Key details of the announcement

  • The Northern Territory Government has accepted all 135 recommendations of the NT independent hydraulic fracturing (which includes ensuring that there is no net increase in the life cycle greenhouse gas emissions in Australia from any onshore gas produced in the NT).
  • 49% of the Territory will be a drilling 'no-go' zone (these areas will include National Parks, conservation areas, indigenous protected areas, residential areas, strategic assets and areas of high cultural, environmental or tourism value).
  • NT Chief Minister, Michael Gunner, has acknowledged that any resulting increase in greenhouse gas emissions is a key community concern, and he has announced that he has written to the Prime Minister and the Federal Opposition Leader seeking their agreement to partner with the NT in offsetting additional emissions from any onshore gas produced. The Inquiry did not indicate what type of emissions offset strategy should be introduced – it merely recommended that the Federal and NT governments work together to either strengthen existing policies and/or introduce new policies. The NT government will also be seeking comments on a draft Climate Change and Environmental Offset policy which it is seeking to finalise prior to the end of 2018.

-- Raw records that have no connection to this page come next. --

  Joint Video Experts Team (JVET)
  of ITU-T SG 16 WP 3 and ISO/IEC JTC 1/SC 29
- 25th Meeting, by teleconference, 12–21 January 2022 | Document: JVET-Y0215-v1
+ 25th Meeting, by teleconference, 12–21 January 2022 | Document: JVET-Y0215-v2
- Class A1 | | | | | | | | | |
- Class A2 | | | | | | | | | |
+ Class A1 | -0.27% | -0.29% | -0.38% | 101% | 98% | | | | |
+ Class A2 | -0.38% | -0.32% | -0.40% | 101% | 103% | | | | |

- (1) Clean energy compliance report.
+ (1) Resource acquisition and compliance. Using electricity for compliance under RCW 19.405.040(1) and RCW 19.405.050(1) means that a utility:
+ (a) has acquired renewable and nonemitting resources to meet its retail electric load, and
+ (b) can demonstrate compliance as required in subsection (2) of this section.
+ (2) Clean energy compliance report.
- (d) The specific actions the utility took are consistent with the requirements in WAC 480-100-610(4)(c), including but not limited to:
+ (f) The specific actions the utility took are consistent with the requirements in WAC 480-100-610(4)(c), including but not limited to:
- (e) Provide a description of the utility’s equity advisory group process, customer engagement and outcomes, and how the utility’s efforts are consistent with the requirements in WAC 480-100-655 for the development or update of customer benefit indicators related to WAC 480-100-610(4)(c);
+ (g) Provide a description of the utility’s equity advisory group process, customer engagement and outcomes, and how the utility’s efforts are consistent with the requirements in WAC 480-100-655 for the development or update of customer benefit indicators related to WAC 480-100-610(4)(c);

  • The announcement noted that industry will be paying its "fair share" of the regulatory cost through an "appropriate cost recovery model". The need for such a cost recovery model was included as a recommendation in the Inquiry's final report. Although no further detail has been provided as to what this model will look like, the Inquiry's Final Report:
    • pointed to examples of other regulators that operate on a cost-recovery funding model, such as the offshore petroleum industry regulator (NOPSEMA) and ASIC; and
    • noted that there is scope in the NT to increase regulatory fees for a number of approvals to properly fund the regulation of any onshore gas industry.

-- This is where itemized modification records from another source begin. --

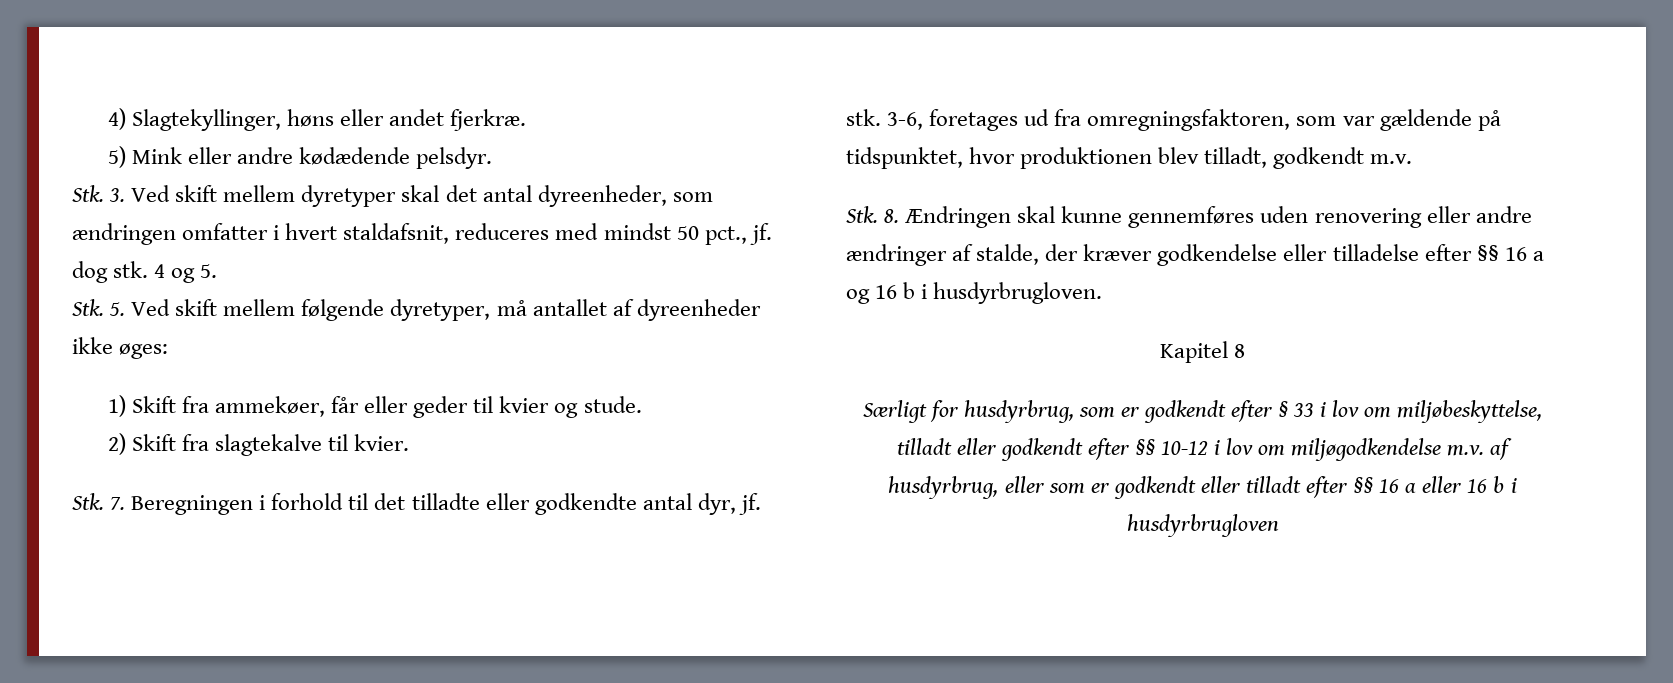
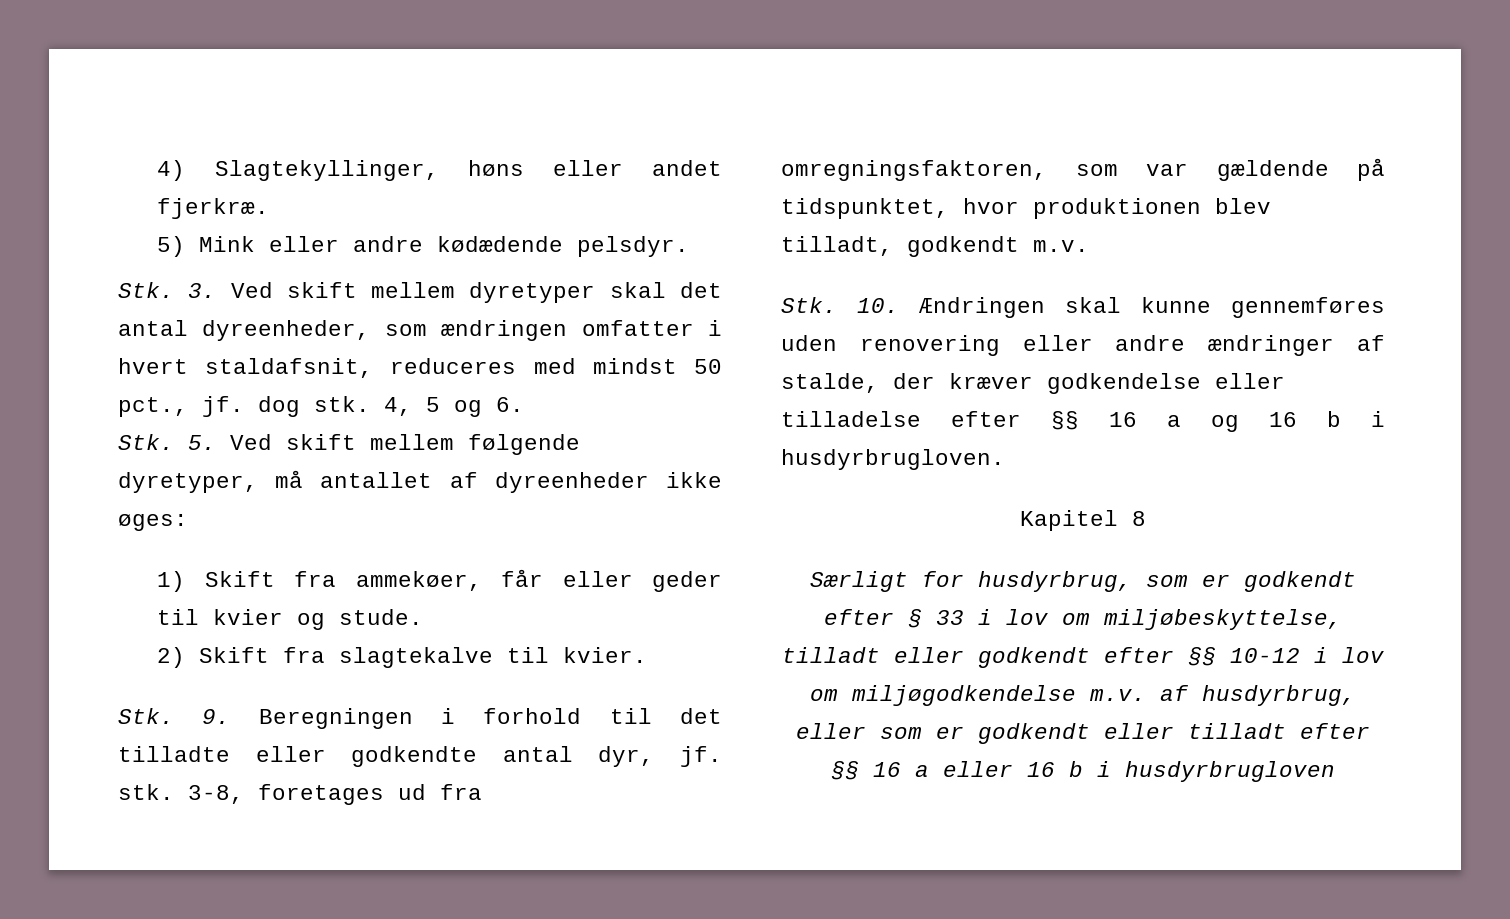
- 4 og 5.
+ 4, 5 og 6.
- Stk. 7. Beregningen i forhold til det tilladte eller godkendte antal dyr, jf. stk.
+ Stk. 9. Beregningen i forhold til det tilladte eller godkendte antal dyr, jf. stk.
- 3-6, foretages ud fra omregningsfaktoren, som var gældende på tidspunktet, hvor produktionen blev tilladt, godkendt m.v.
+ 3-8, foretages ud fra omregningsfaktoren, som var gældende på tidspunktet, hvor produktionen blev tilladt, godkendt m.v.
- Stk. 8. Ændringen skal kunne gennemføres uden renovering eller andre ændringer af stalde, der kræver godkendelse eller tilladelse efter §§ 16 a og 16 b i husdyrbrugloven.
+ Stk. 10. Ændringen skal kunne gennemføres uden renovering eller andre ændringer af stalde, der kræver godkendelse eller tilladelse efter §§ 16 a og 16 b i husdyrbrugloven.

  • Strict new laws and regulations will be put in place in order to implement the Inquiry's recommendations. The NT government has specifically announced that key elements of these new laws and regulations will include:
    • Ensuring all Environmental Management Plans for fracking must be assessed by the EPA and signed off by the Minister for the Environment.
    • New requirements that must be met before exploration approval is granted, including codes of practice for well integrity and well decommissioning, development of wastewater management frameworks, and the requirement for gas companies to obtain a water license.
    • New requirements that must be met before production can take place, including the development of robust and transparent monitoring strategies, discussions with industry and pastoralists regarding land access requirements and compensation, and release of all environmental management plans for public comment.
    • Broad standing to seek both judicial and merits reviews of statutory decisions.
    • Broad new powers to sanction non-compliance, civil enforcement proceedings and increased criminal penalties for environmental harm.
    No additional detail has yet been released – however, we expect that the NT will look closely to equivalent regulations and legislations in other jurisdictions, such as Queensland, when implementing the Inquiry's recommendations.
  • An independent officer will be appointed to oversee the implementation of all 135 recommendations, and the NT government has approved expenditure of $5.53m over three years to implement these recommendations.